Law could settle land issue as IRR heads to court

The Institute of Race Relations has described changing the constitution to allow expropriation of land 'nationalisation by another name'.


A judicial review of the work done by the Joint Constitutional Review Committee (CRC) on proposed land expropriation legislation could stop the process dead in its tracks before the elections in May next year.

The Institute of Race Relations (IRR), which has fiercely lobbied against the Economic Freedom Fighters’ and ANC’s expropriation without compensation resolution in parliament, was briefing lawyers yesterday in preparation for a court bid to have the entire process put under judicial review.

Political parties debated this week whether it was constitutionally sound to take into consideration only about 400 out of 720 000 public submissions made to parliament this year.

Today, the committee is likely to recommend that the constitution be amended to allow expropriation, the IRR said – a move the group has described as “nationalisation by another name”.

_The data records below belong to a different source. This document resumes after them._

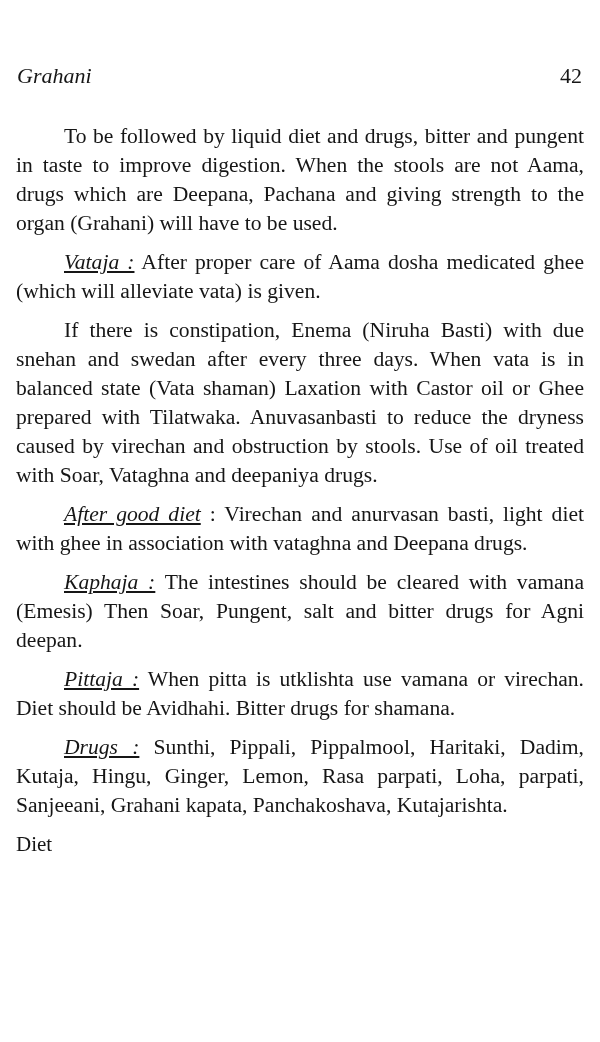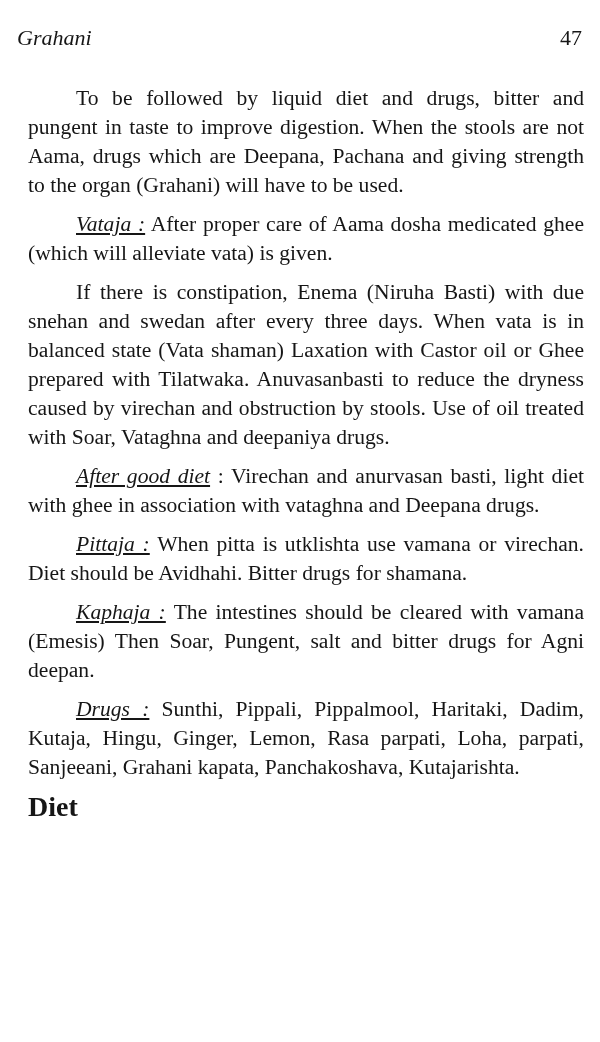--- a/index.html
+++ b/index.html
@@ -8,7 +8,7 @@
     background: #ffffff; color: #161616;
     font-family: "Liberation Serif", "DejaVu Serif", serif;
   }
-  .page { position: relative; width: 600px; height: 926px; }
+  .page { position: relative; width: 600px; height: 926px; margin-top: 38px; }
   .running-head {
     position: absolute; top: 24px; left: 17px; right: 18px;
     display: flex; justify-content: space-between; align-items: baseline;

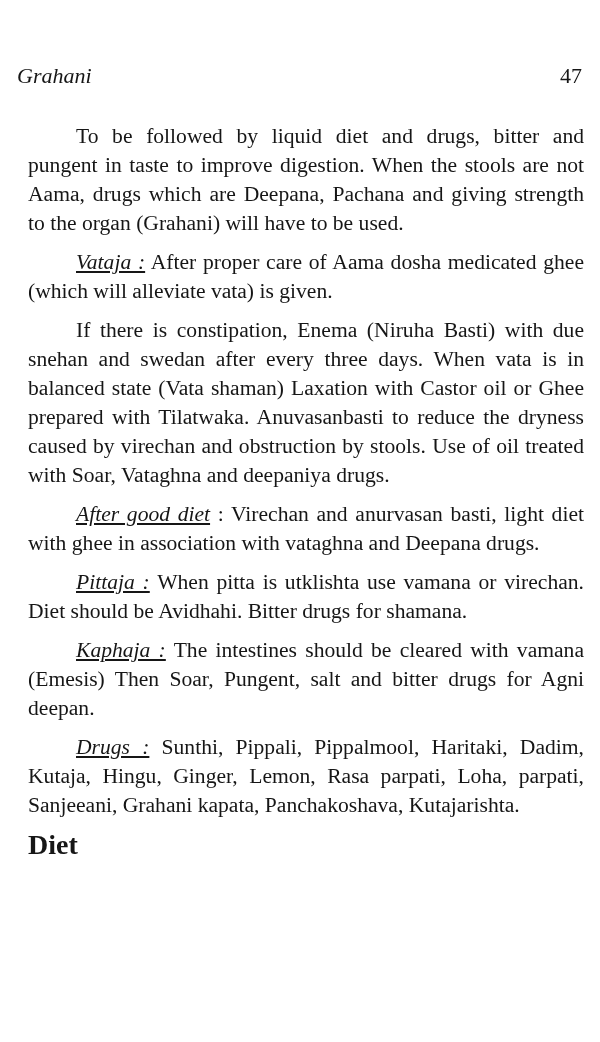--- a/index.html
+++ b/index.html
@@ -37,7 +37,7 @@
 <div class="page">
   <div class="running-head">
     <span class="title">Grahani</span>
-    <span class="pnum">47</span>
+    <span class="pnum">42</span>
   </div>
 
   <div class="body">

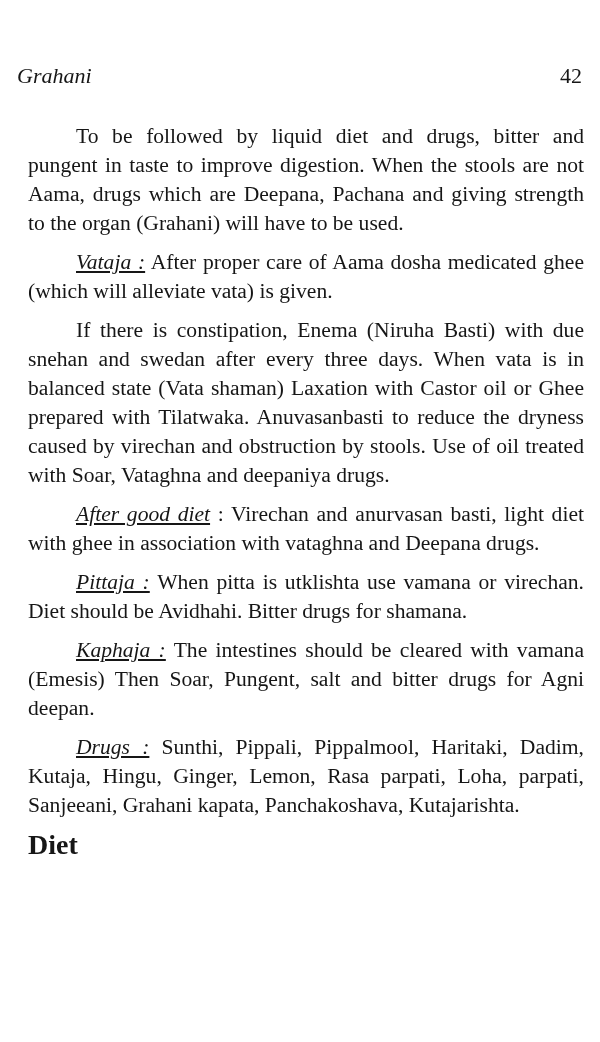--- a/index.html
+++ b/index.html
@@ -16,7 +16,7 @@
   }
   .running-head .title { font-style: italic; }
   .body {
-    position: absolute; top: 84px; left: 28px; right: 16px;
+    position: absolute; top: 84px; left: 16px; right: 16px;
     font-size: 21.6px; line-height: 29px;
   }
   .para {

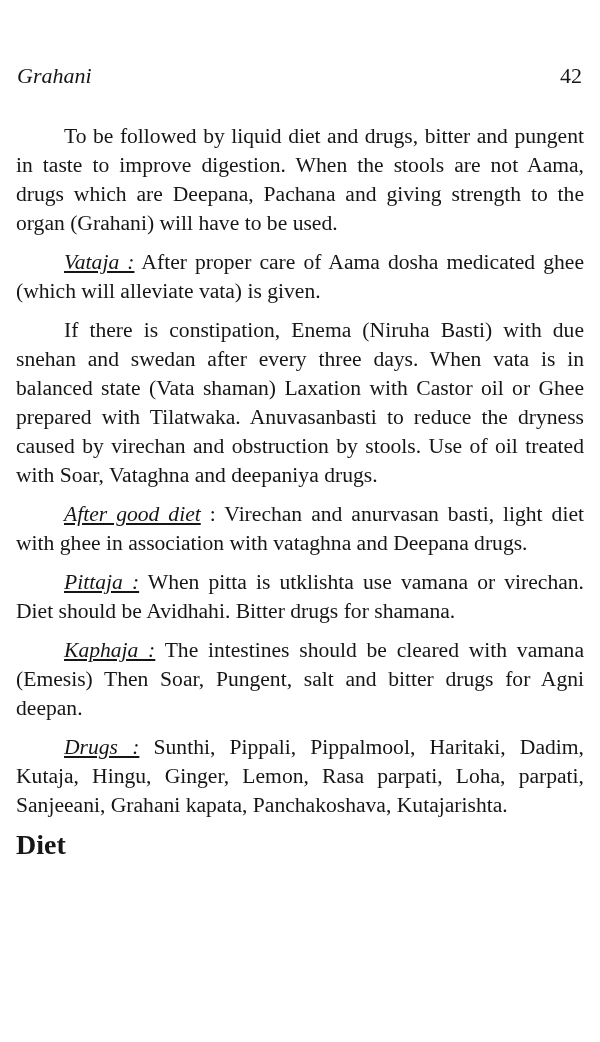--- a/index.html
+++ b/index.html
@@ -45,8 +45,8 @@
     <p class="para"><span class="lead">Vataja :</span><span> After proper care of Aama dosha medicated ghee (which will alleviate vata) is given.</span></p>
     <p class="para"><span class="lead"></span><span>If there is constipation, Enema (Niruha Basti) with due snehan and swedan after every three days. When vata is in balanced state (Vata shaman) Laxation with Castor oil or Ghee prepared with Tilatwaka. Anuvasanbasti to reduce the dryness caused by virechan and obstruction by stools. Use of oil treated with Soar, Vataghna and deepaniya drugs.</span></p>
     <p class="para"><span class="lead">After good diet</span><span> : Virechan and anurvasan basti, light diet with ghee in association with vataghna and Deepana drugs.</span></p>
+    <p class="para"><span class="lead">Kaphaja :</span><span> The intestines should be cleared with vamana (Emesis) Then Soar, Pungent, salt and bitter drugs for Agni deepan.</span></p>
     <p class="para"><span class="lead">Pittaja :</span><span> When pitta is utklishta use vamana or virechan. Diet should be Avidhahi. Bitter drugs for shamana.</span></p>
-    <p class="para"><span class="lead">Kaphaja :</span><span> The intestines should be cleared with vamana (Emesis) Then Soar, Pungent, salt and bitter drugs for Agni deepan.</span></p>
     <p class="para"><span class="lead">Drugs :</span><span> Sunthi, Pippali, Pippalmool, Haritaki, Dadim, Kutaja, Hingu, Ginger, Lemon, Rasa parpati, Loha, parpati, Sanjeeani, Grahani kapata, Panchakoshava, Kutajarishta.</span></p>
 
     <div class="heading">Diet</div>

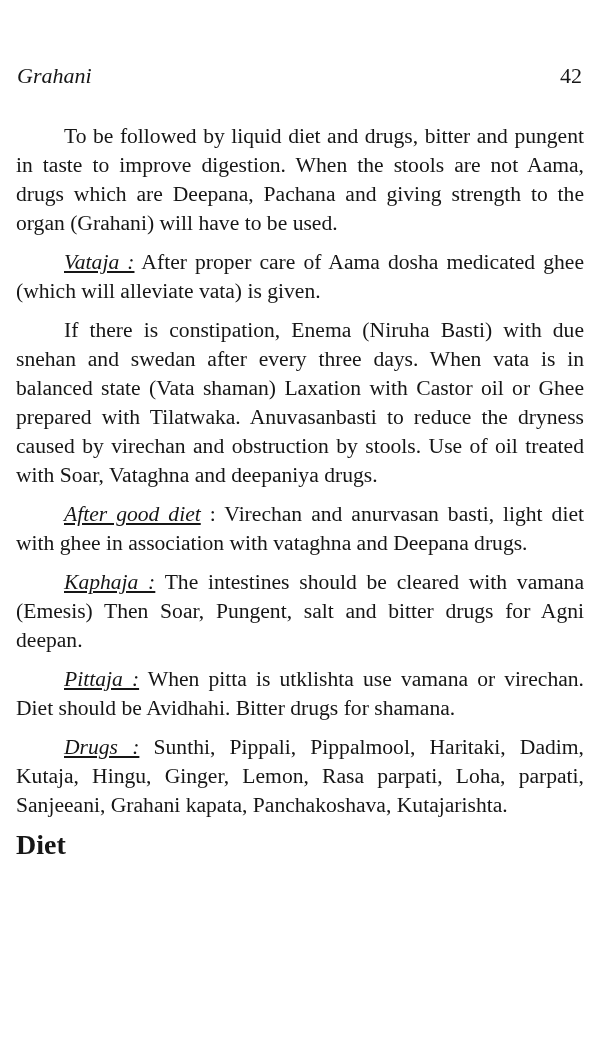--- a/index.html
+++ b/index.html
@@ -26,7 +26,7 @@
   }
   .para .lead { font-style: italic; text-decoration: underline; }
   .heading {
-    font-weight: bold; font-size: 28px; line-height: 29px;
+    font-weight: normal; font-size: 21px; line-height: 29px;
     margin: 0 0 9px 0;
     font-family: "Liberation Serif", serif;
   }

The IRR claimed about 80% of submissions made to the committee were opposed to land expropriation without compensation. It said the committee failed to consider these comments and was likely to make its recommendation without ever having looked at 99.9% of them.

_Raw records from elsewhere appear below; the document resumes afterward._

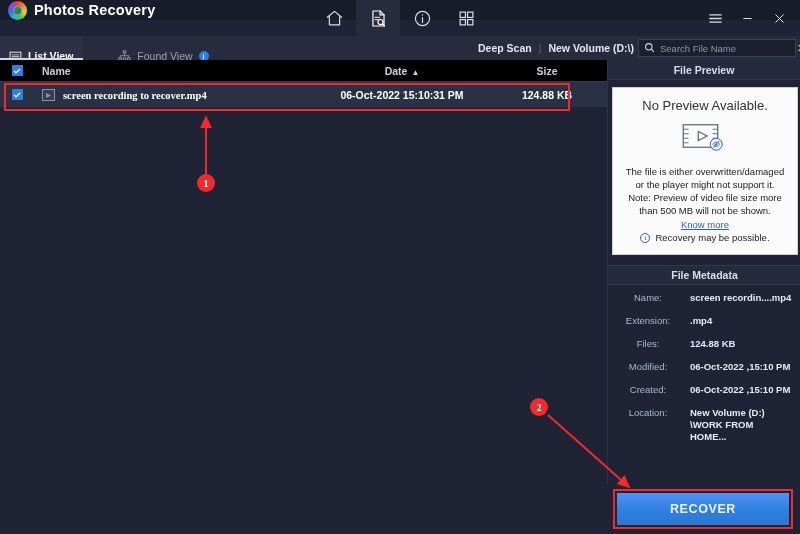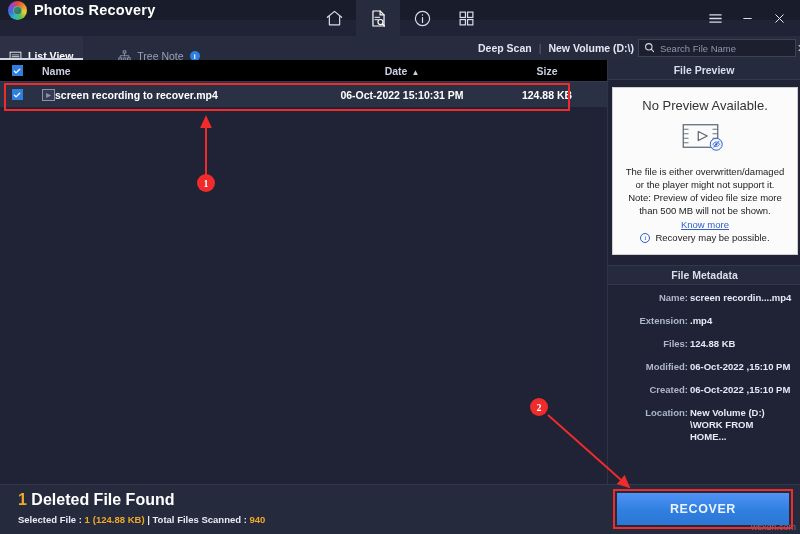--- a/index.html
+++ b/index.html
@@ -343,7 +343,7 @@
             <rect x="17.5" y="14.5" width="5" height="4"></rect>
         </svg>
       </span>
-      <span>Tree Note</span>
+      <span>Found View</span>
       <span class="badge-i">i</span>
     </div>
 

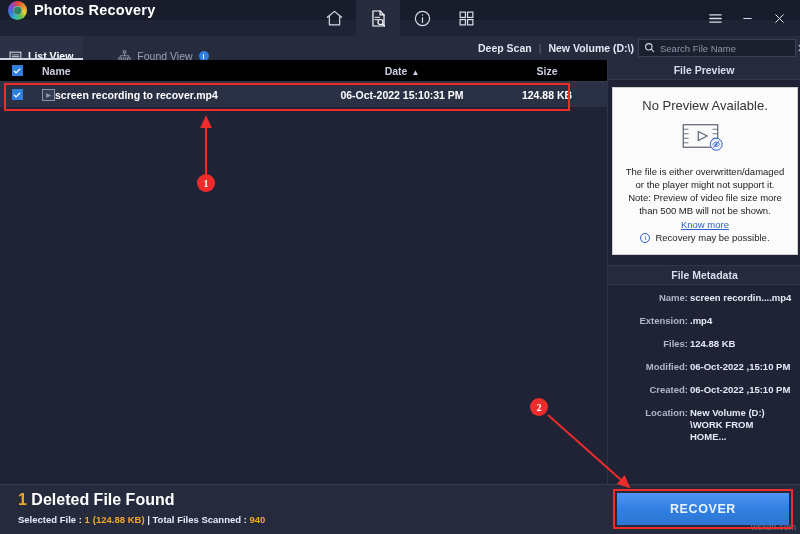--- a/index.html
+++ b/index.html
@@ -145,7 +145,7 @@
     cursor: pointer;
   }
   .rw-check { width: 34px; display: flex; align-items: center; justify-content: center; }
-  .rw-name { flex: 1; display: flex; align-items: flex-end; padding-left: 8px; font-weight: bold; }
+  .rw-name { flex: 1; display: flex; align-items: flex-end; gap: 8px; padding-left: 8px; font-weight: bold; font-family: Liberation Serif, serif; }
   .rw-date { width: 170px; text-align: center; font-weight: bold; }
   .rw-size { width: 120px; text-align: center; font-weight: bold; }
   .fileicon {

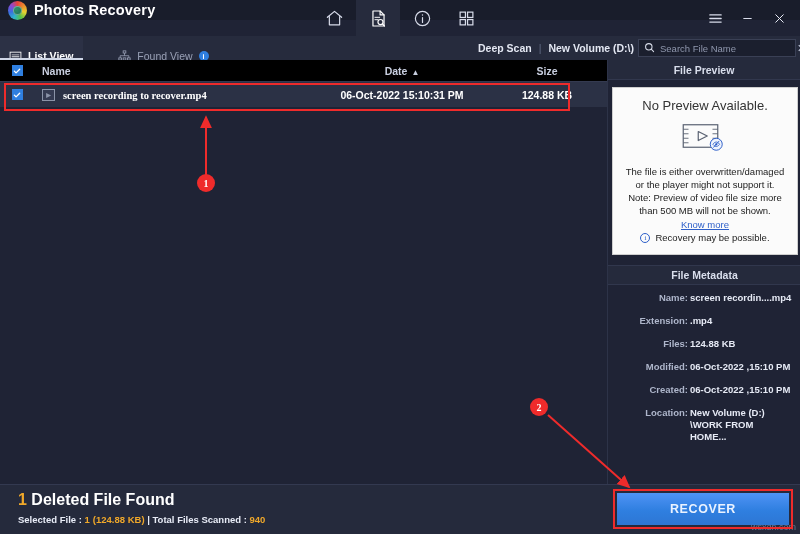--- a/index.html
+++ b/index.html
@@ -209,8 +209,8 @@
   }
   .meta-row { display: flex; margin-bottom: 11px; }
   .meta-k {
-    width: 82px; text-align: right; padding-right: 2px;
-    color: #aeb6cb; font-weight: bold;
+    width: 82px; text-align: center; padding-right: 2px;
+    color: #aeb6cb; font-weight: normal;
   }
   .meta-v { flex: 1; color: #e6eaf5; font-weight: bold; line-height: 12px; }
 

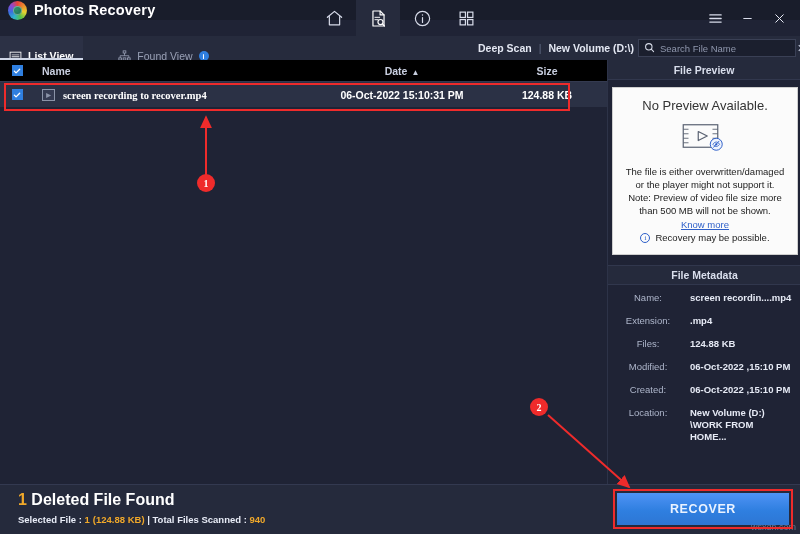--- a/index.html
+++ b/index.html
@@ -458,16 +458,6 @@
     </div>
   </div>
 
-  <div class="bottom">
-    <div class="found">
-      <span class="num">1</span>
-      <span>Deleted File Found</span>
-    </div>
-    <div class="subfound">
-      <span>Selected File : </span><span class="o">1</span><span class="o" style="margin-left:3px;">(124.88 KB)</span><span> | </span><span>Total Files Scanned : </span><span class="o">940</span>
-    </div>
-    <div class="watermark">wsxdn.com</div>
-  </div>
 
   <button class="recover-btn">RECOVER</button>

But the Council for the Advancement of the South African Constitution (Casac) said it would have been down to the competence of the service provider the committee assigned to process the submissions and compile a report based on the collected data.

This was the first time so many submissions had been made to a parliamentary committee since the drawing up of the constitution nearly two decades ago, when more than a million submissions were made to parliament.

Casac’s executive secretary, Lawson Naidoo, said it was not a case of how many submissions were considered, as long as the sample used was representative of the totality of the submissions.

“The issue here seems to be whether the service provider did an adequate job of summarising the submissions according to the different categories – and that, I think, is the issue facing the committee at the moment,” said Naidoo.

“The responsibility of parliament is to consider submissions and not necessarily to agree with them. But they must apply their minds and come to a considered decision on the basis of the submissions. It is not necessarily to follow, even if the majority is saying one thing.”

Bantu Holomisa, leader of the United Democratic Movement, which supported the changing of section 21 of the constitution to allow for expropriation, said even if the matter went under judicial review, lawmakers would be able to explain why not all of the submissions were to be included in the draft report.

“I have no doubt in my mind the lawmakers of that committee have applied their minds in coming up with a rationale to justify their decision to not consider every submission.

“So, they must go to court if they want, but as long as that court process is not intended to jeopardise the bigger picture: that black South Africans are landless; they own nothing; they control nothing.”